REQUIRED ACTION: Restrict the output to the lines below starting at the one that contains "Gutermann Natural Cotton" and ending at the one that contains "total: 168.97 -> 215.94", and restate them word for word, both ends included.

Segment Open

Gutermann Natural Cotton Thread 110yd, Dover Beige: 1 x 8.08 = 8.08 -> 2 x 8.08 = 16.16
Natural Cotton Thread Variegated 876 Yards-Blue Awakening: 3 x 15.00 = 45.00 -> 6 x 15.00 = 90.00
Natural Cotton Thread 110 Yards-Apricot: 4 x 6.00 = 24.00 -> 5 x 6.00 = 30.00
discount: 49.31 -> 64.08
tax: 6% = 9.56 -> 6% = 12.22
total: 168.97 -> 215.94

Segment Closed
Segment Open

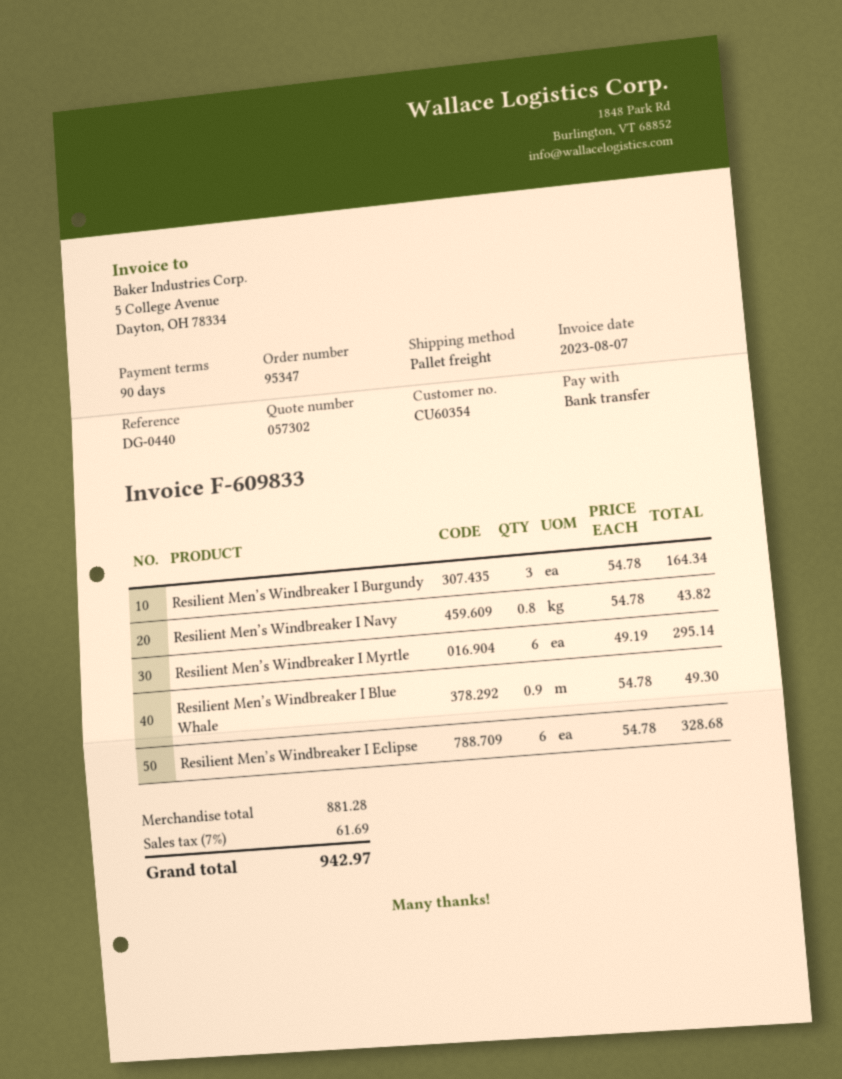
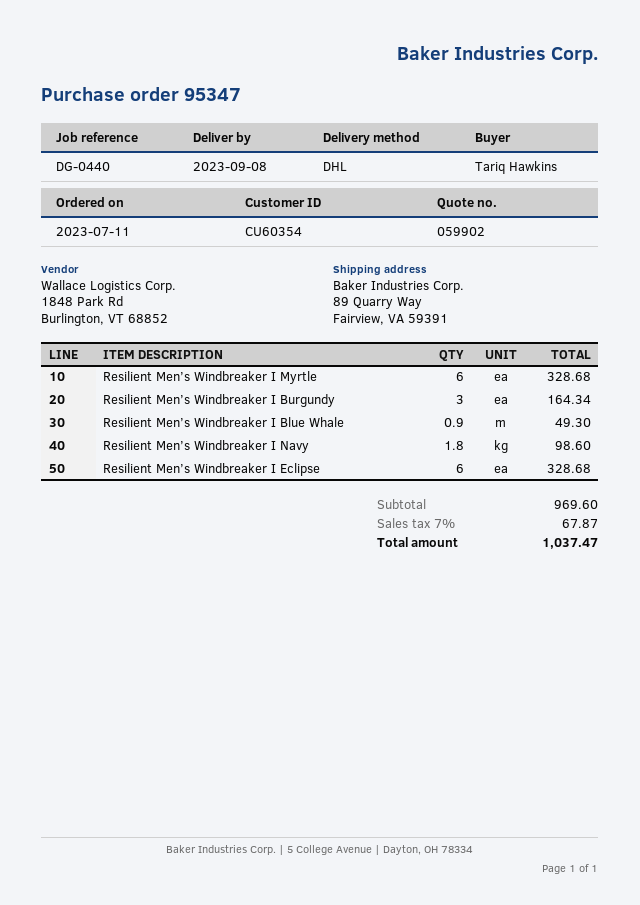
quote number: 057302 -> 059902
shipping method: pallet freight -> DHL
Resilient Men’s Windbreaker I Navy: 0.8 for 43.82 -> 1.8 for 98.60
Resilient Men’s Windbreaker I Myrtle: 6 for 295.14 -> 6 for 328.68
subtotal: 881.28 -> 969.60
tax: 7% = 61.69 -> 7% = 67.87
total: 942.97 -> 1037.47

Segment Closed

TASK RESULT:
Gutermann Natural Cotton Thread 110yd, Dover Beige: 1 x 8.08 = 8.08 -> 2 x 8.08 = 16.16
Natural Cotton Thread Variegated 876 Yards-Blue Awakening: 3 x 15.00 = 45.00 -> 6 x 15.00 = 90.00
Natural Cotton Thread 110 Yards-Apricot: 4 x 6.00 = 24.00 -> 5 x 6.00 = 30.00
discount: 49.31 -> 64.08
tax: 6% = 9.56 -> 6% = 12.22
total: 168.97 -> 215.94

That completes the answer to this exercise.